- **What the exercise asks**
Which lines of the records contain the word "Striped"? Show each of them.
─── Material shown ───
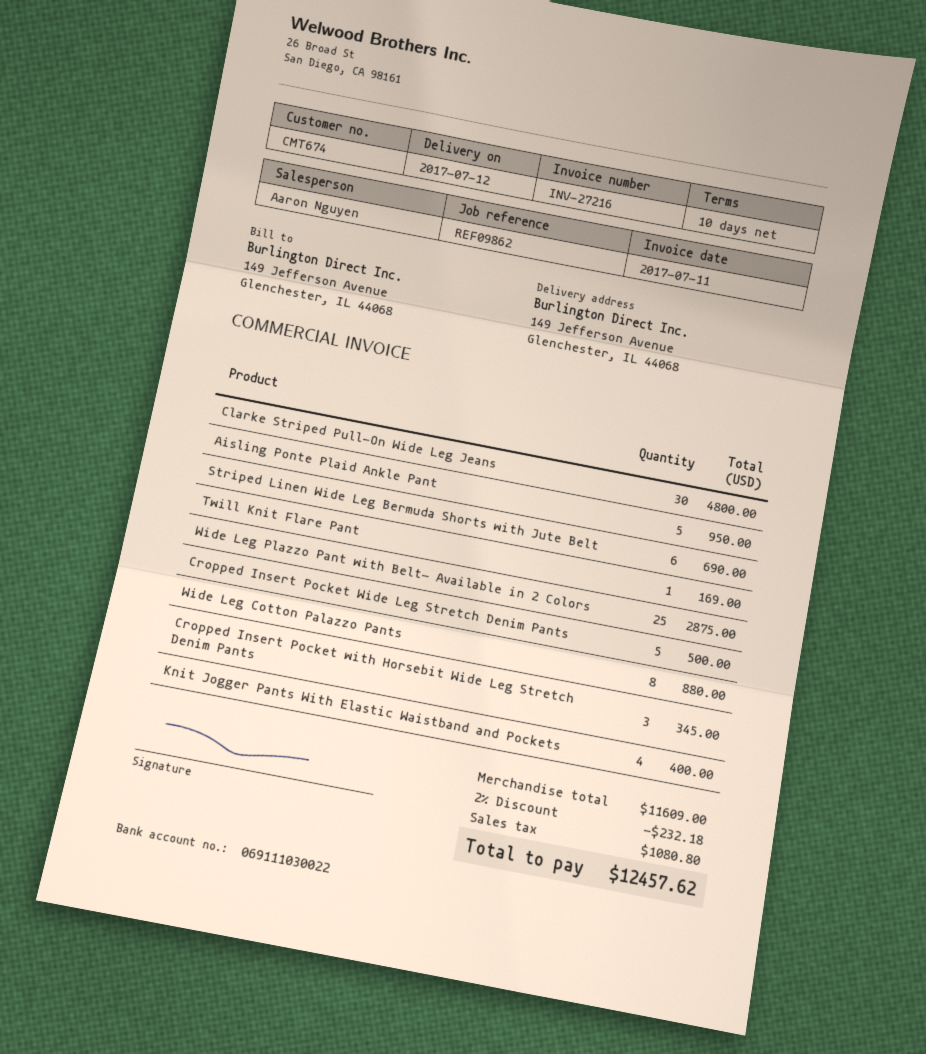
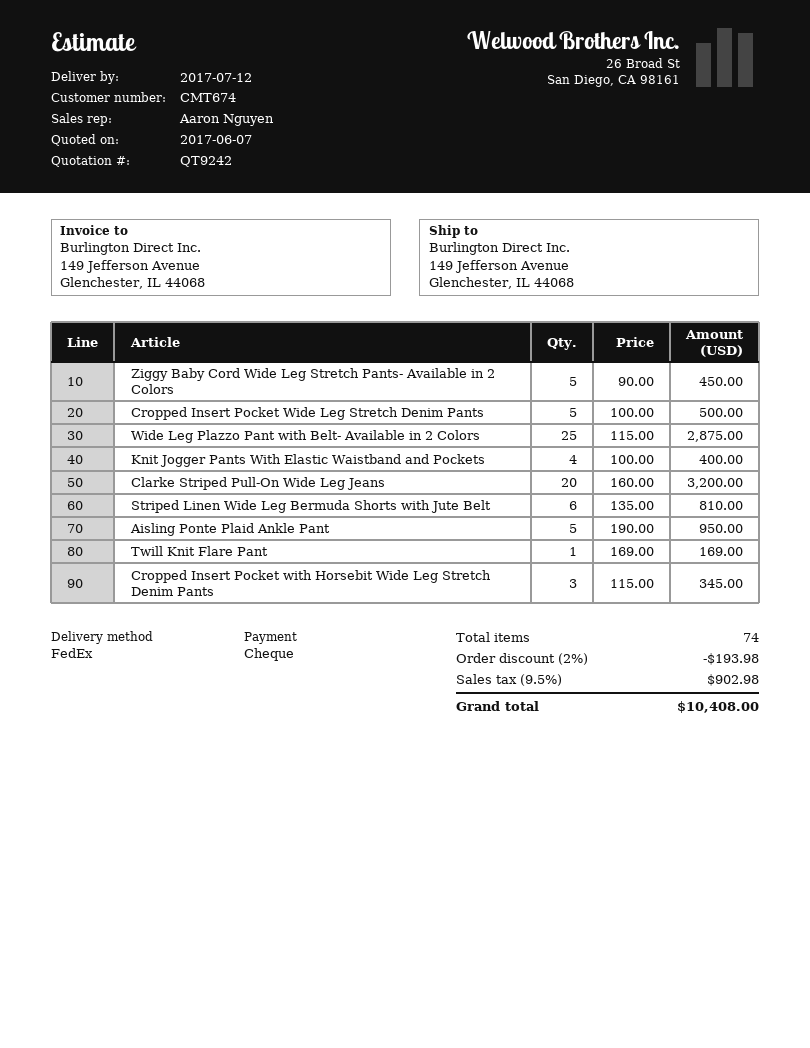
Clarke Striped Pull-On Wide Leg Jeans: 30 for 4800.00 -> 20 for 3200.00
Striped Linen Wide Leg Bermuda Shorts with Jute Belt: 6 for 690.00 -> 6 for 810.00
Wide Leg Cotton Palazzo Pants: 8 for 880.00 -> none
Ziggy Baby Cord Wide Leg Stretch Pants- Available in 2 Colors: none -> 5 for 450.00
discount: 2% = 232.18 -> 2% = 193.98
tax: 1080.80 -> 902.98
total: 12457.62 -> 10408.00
───
─── Material shown ───
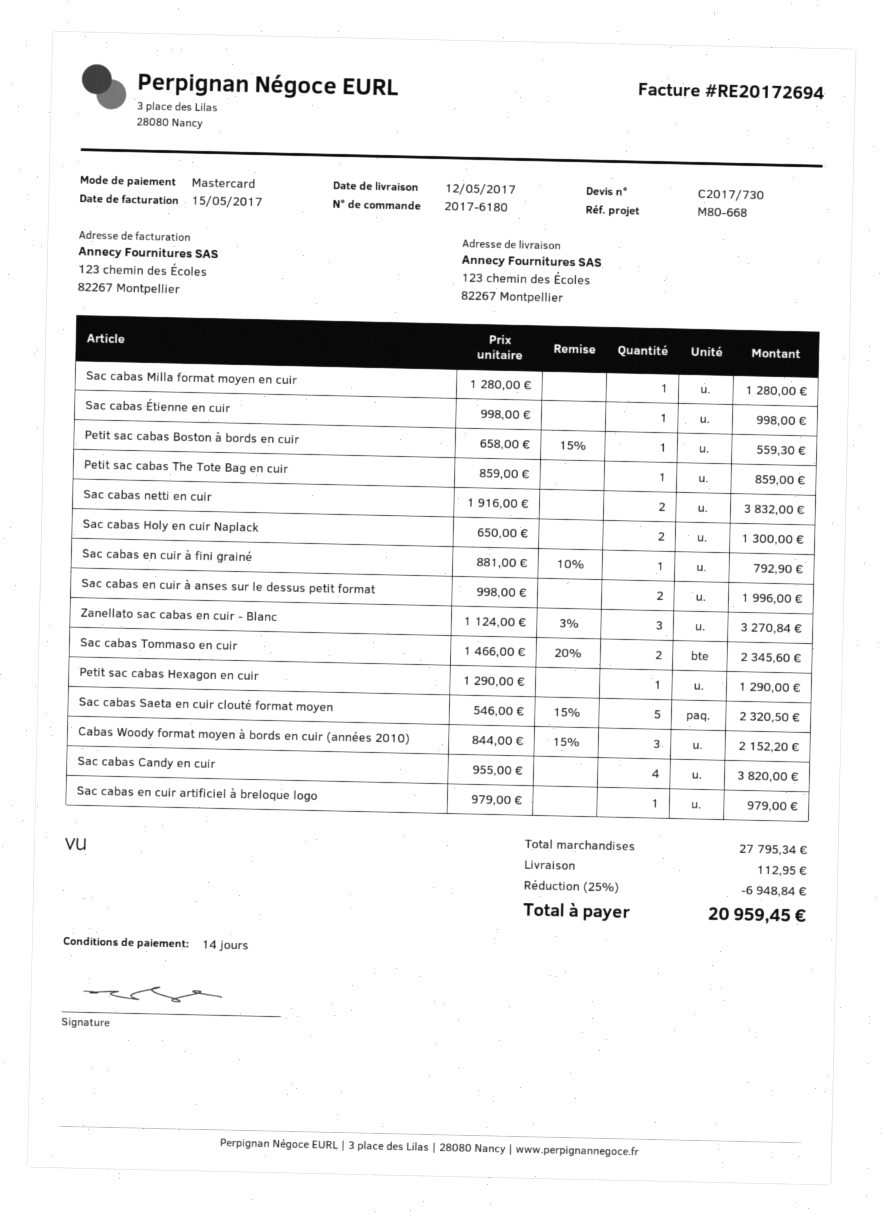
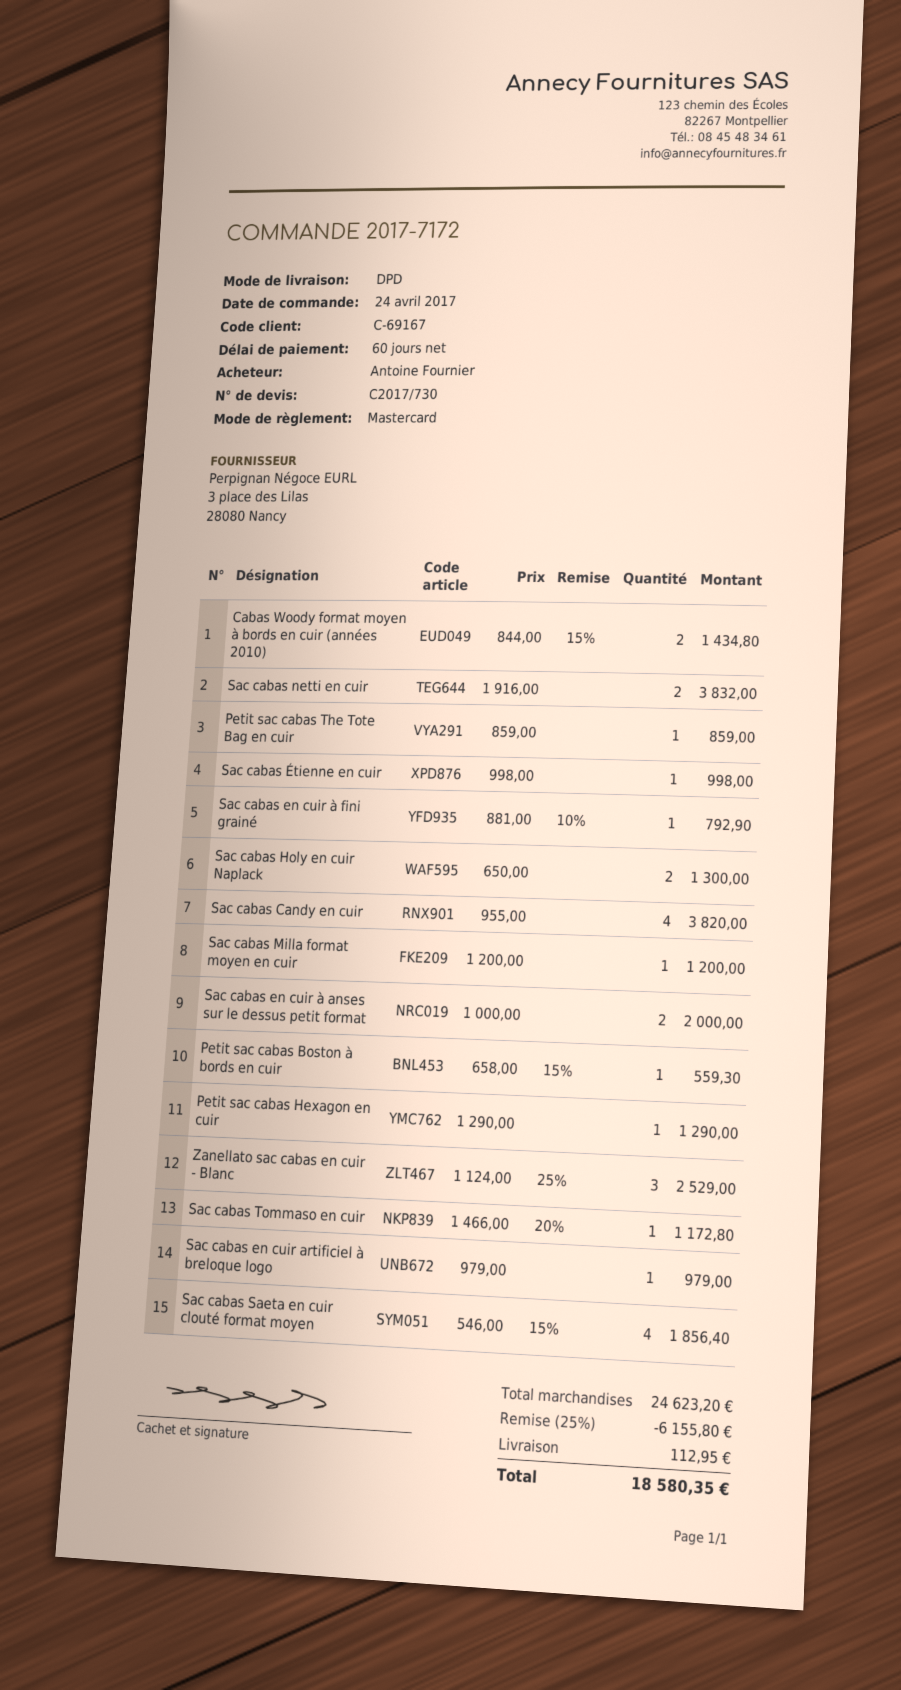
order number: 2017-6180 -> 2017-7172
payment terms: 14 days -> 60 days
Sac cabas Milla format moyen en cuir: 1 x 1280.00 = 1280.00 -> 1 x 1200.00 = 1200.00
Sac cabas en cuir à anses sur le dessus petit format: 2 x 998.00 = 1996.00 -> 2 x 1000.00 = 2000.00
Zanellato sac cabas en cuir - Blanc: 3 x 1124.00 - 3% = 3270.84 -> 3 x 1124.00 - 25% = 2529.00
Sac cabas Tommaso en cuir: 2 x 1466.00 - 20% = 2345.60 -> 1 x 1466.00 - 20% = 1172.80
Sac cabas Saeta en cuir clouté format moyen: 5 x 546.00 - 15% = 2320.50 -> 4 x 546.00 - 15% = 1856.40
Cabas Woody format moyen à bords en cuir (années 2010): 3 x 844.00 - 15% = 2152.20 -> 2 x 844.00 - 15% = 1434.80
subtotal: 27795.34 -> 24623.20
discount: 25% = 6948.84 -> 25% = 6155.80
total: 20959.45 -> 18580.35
───
─── Material shown ───
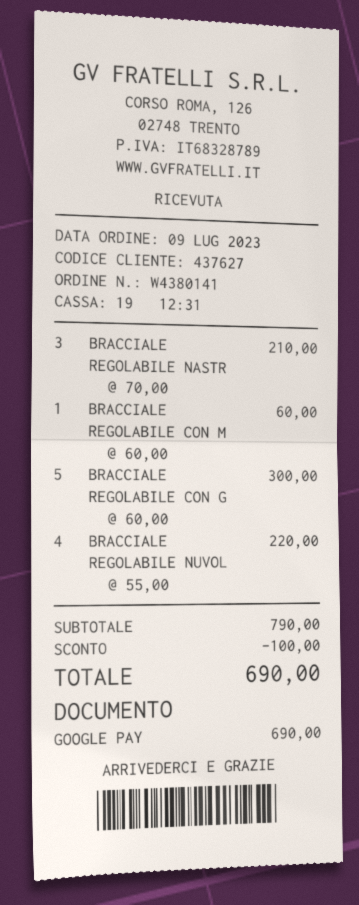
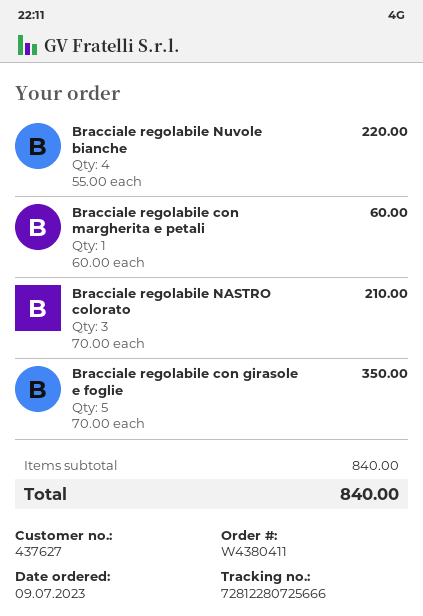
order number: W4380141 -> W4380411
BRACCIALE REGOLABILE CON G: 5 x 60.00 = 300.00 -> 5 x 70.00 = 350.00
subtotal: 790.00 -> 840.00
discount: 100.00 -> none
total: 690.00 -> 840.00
───
- **Response for this exercise**
Clarke Striped Pull-On Wide Leg Jeans: 30 for 4800.00 -> 20 for 3200.00
Striped Linen Wide Leg Bermuda Shorts with Jute Belt: 6 for 690.00 -> 6 for 810.00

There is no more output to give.